While Pyongyang keeps the identity of the spy in the dark, Professor Yoo
believes he is very likely Japanese. "Only certain nationalities in the world
can enter North Korea relatively easily and frequently. There are Chinese and
Russians. If the spy were from one of these countries, given that they are
ideological allies to North Korea, Pyongyang would have resolved it quietly."
According to Yoo, using the media is a strategy publicly to pressure the
country from which the spy came. And the timing of Pyongyang's announcement is
the key: it came on the same day North Korea started normalization negotiations
with Japan in Ulan Bator.
At the negotiation, North Korea demanded Japanese compensation for its past
occupation of the Korean Peninsula and the lifting of economic sanctions, while
Japan demanded a full account of 17 of its nationals allegedly kidnapped by
North Korea some three decades ago.
The talks, however, ended without a breakthrough. Over the weekend, Japan
announced that it would extend economic sanctions on North Korea for another
six months.
Professor Yoo did not raise the possibility of the spy being a South Korean.
Many South Korean business people travel to the North via China. North Korea is
scheduled to hold a summit with the South early next month.

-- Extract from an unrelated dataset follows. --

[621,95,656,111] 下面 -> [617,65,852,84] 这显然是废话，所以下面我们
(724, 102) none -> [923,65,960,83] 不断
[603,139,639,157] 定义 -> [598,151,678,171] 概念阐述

North Korea's past nabbing of foreign spies includes citizens from the US and
Japan, and Chinese of Korean descent.
Koh of Dongguk University said the very fact that the leaders of the two Koreas
meet is an achievement in its own right, adding that the meeting will yield
some "meaningful results".
"It's a meeting that the top leader of North Korea himself attends. If it
doesn't bear any fruit, then it will also become a burden for Kim Jong-il," Koh
said.
Koh reasons that if Kim doesn't score major achievements at the summit, it will
corner the Dear Leader politically, because it will give more political
leverage to the hardline military faction that opposes engagement with South
Korea.
Yoo disagreed. "The timing [of the summit] is very bad. It comes right before
the presidential election in South Korea. It will be a gamble if the Seoul
government tries to use the summit to influence the election outcome. For that
to happen, North Korea has to make some surprising decisions, including those
related to the six-party talks [on nuclear disarmament]. Seoul, in response,
will pledge massive economic aid.
"But North Korea knows well that whatever promises the current South Korean
government makes, it is up to the next administration to decide whether to
carry them out. So there is this uncertainty. I think the two sides approach
the summit with a relatively low expectation."
Sunny Lee is a writer/journalist based in Beijing, where he has lived for
five years. A native of South Korea, Lee is a graduate of Harvard University
and Beijing Foreign Studies University.